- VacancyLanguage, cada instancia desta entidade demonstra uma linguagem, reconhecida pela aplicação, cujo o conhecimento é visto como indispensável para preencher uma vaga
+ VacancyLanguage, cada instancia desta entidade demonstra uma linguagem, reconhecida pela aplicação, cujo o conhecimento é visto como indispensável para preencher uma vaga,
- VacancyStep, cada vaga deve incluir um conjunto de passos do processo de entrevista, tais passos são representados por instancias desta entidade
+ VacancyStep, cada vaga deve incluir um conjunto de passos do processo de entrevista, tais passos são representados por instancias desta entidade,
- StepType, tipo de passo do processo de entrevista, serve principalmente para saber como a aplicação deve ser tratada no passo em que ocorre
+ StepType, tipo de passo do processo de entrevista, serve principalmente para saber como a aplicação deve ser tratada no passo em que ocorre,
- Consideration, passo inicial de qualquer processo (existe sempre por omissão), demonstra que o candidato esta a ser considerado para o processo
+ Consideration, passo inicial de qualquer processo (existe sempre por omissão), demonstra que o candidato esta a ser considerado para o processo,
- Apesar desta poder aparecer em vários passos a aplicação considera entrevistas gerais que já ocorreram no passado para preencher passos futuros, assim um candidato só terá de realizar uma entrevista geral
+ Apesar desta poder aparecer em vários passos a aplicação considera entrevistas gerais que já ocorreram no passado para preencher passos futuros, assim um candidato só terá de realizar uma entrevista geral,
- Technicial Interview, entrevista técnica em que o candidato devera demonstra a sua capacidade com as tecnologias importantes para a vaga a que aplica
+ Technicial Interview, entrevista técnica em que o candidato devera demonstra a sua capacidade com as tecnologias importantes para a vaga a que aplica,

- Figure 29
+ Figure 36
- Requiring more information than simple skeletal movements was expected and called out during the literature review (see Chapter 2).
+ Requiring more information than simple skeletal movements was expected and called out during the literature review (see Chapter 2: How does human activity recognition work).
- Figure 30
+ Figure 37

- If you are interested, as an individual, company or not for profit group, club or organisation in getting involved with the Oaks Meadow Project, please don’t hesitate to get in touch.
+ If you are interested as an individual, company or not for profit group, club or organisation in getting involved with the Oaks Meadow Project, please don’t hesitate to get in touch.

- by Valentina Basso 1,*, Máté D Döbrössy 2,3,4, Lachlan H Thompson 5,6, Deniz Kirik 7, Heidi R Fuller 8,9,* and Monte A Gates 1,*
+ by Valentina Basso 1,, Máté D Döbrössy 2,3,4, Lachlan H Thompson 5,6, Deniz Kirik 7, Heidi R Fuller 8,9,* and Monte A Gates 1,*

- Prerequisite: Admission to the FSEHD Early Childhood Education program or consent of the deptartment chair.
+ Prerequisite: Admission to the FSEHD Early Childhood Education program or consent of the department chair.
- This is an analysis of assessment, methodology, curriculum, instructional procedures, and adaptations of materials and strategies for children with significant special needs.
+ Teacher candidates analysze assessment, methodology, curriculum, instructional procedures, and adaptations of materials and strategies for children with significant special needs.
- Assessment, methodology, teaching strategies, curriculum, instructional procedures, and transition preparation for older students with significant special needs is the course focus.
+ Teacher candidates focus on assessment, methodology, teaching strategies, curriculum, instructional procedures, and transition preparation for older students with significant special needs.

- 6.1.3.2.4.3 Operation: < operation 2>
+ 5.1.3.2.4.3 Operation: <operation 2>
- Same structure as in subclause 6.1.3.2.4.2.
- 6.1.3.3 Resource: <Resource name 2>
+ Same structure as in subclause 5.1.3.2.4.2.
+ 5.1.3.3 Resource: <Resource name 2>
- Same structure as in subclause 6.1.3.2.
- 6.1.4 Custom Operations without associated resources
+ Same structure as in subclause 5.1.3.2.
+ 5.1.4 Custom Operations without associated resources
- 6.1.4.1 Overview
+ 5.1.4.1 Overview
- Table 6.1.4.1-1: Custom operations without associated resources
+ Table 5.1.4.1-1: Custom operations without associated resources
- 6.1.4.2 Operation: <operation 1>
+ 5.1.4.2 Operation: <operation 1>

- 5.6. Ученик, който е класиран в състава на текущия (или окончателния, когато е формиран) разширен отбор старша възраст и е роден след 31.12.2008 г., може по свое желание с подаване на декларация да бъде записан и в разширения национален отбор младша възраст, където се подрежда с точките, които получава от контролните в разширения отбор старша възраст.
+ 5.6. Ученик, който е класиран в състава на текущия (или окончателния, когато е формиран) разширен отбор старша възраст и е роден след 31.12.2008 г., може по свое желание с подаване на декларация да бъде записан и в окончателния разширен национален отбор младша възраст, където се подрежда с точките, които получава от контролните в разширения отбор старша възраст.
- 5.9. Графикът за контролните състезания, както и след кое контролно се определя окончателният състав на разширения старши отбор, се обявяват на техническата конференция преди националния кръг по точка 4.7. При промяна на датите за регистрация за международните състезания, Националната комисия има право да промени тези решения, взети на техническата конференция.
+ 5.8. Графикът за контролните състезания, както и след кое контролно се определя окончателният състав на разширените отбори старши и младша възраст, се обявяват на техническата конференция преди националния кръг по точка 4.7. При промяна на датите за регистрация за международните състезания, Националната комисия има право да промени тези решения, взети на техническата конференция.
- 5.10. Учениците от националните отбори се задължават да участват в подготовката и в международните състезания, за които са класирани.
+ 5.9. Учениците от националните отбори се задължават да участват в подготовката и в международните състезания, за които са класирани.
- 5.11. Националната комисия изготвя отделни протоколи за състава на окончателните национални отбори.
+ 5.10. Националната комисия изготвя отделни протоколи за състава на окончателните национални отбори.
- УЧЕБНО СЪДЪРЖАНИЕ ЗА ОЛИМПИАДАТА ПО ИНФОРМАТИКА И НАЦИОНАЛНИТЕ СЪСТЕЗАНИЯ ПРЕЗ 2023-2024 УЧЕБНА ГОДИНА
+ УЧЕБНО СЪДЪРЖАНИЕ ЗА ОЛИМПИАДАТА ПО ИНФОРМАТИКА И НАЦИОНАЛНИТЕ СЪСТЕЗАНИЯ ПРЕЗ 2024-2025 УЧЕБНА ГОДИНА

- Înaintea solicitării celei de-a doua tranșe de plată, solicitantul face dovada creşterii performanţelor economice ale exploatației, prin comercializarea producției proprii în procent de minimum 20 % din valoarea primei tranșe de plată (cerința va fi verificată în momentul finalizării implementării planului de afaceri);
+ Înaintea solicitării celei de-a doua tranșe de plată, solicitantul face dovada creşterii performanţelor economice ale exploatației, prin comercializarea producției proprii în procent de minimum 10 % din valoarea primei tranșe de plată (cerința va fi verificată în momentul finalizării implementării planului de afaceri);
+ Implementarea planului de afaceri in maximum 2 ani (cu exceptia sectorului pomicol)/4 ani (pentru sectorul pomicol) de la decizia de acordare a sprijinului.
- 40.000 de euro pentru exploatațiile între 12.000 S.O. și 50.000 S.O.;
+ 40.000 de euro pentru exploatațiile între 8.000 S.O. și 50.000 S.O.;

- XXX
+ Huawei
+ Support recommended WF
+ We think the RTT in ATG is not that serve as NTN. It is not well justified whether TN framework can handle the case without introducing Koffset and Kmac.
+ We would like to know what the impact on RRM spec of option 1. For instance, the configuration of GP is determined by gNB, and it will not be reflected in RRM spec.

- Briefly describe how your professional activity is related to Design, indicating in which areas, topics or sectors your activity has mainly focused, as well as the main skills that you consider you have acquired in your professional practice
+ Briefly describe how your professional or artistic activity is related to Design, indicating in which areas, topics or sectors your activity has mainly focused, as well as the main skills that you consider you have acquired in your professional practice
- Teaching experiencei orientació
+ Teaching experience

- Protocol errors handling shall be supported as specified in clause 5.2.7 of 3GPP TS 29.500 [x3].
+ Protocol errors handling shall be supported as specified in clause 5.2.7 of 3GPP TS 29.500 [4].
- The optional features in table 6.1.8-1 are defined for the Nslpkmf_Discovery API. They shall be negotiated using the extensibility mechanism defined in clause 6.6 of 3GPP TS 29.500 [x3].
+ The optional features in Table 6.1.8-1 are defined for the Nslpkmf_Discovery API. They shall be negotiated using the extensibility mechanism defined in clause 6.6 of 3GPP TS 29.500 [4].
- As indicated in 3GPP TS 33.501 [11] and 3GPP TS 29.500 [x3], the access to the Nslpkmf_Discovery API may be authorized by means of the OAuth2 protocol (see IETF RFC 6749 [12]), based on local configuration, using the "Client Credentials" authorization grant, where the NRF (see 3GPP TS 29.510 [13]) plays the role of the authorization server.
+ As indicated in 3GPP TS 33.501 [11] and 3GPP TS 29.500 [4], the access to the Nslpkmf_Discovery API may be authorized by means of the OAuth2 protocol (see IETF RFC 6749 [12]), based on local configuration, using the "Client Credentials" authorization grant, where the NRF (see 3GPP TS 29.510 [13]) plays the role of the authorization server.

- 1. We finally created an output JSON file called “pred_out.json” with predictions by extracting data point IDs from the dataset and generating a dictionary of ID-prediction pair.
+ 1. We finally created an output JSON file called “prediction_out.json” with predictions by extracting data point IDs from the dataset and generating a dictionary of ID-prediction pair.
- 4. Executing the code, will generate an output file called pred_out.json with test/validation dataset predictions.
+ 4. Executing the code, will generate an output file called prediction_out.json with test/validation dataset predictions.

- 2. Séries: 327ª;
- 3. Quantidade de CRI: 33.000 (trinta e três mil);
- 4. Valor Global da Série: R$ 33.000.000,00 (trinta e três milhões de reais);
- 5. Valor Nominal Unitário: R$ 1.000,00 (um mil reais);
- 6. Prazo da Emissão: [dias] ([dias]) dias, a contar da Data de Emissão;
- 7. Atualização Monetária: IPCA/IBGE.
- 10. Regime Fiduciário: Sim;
++++++++++
● The problem
Your answer should be the exact lines above from the one with "- 6.1.3.2.4.3 Operation: < operation 2>" through the one with "- 6.1.4.2 Operation: <operation 1>", both included, and nothing besides.

● Output for this exercise
- 6.1.3.2.4.3 Operation: < operation 2>
+ 5.1.3.2.4.3 Operation: <operation 2>
- Same structure as in subclause 6.1.3.2.4.2.
- 6.1.3.3 Resource: <Resource name 2>
+ Same structure as in subclause 5.1.3.2.4.2.
+ 5.1.3.3 Resource: <Resource name 2>
- Same structure as in subclause 6.1.3.2.
- 6.1.4 Custom Operations without associated resources
+ Same structure as in subclause 5.1.3.2.
+ 5.1.4 Custom Operations without associated resources
- 6.1.4.1 Overview
+ 5.1.4.1 Overview
- Table 6.1.4.1-1: Custom operations without associated resources
+ Table 5.1.4.1-1: Custom operations without associated resources
- 6.1.4.2 Operation: <operation 1>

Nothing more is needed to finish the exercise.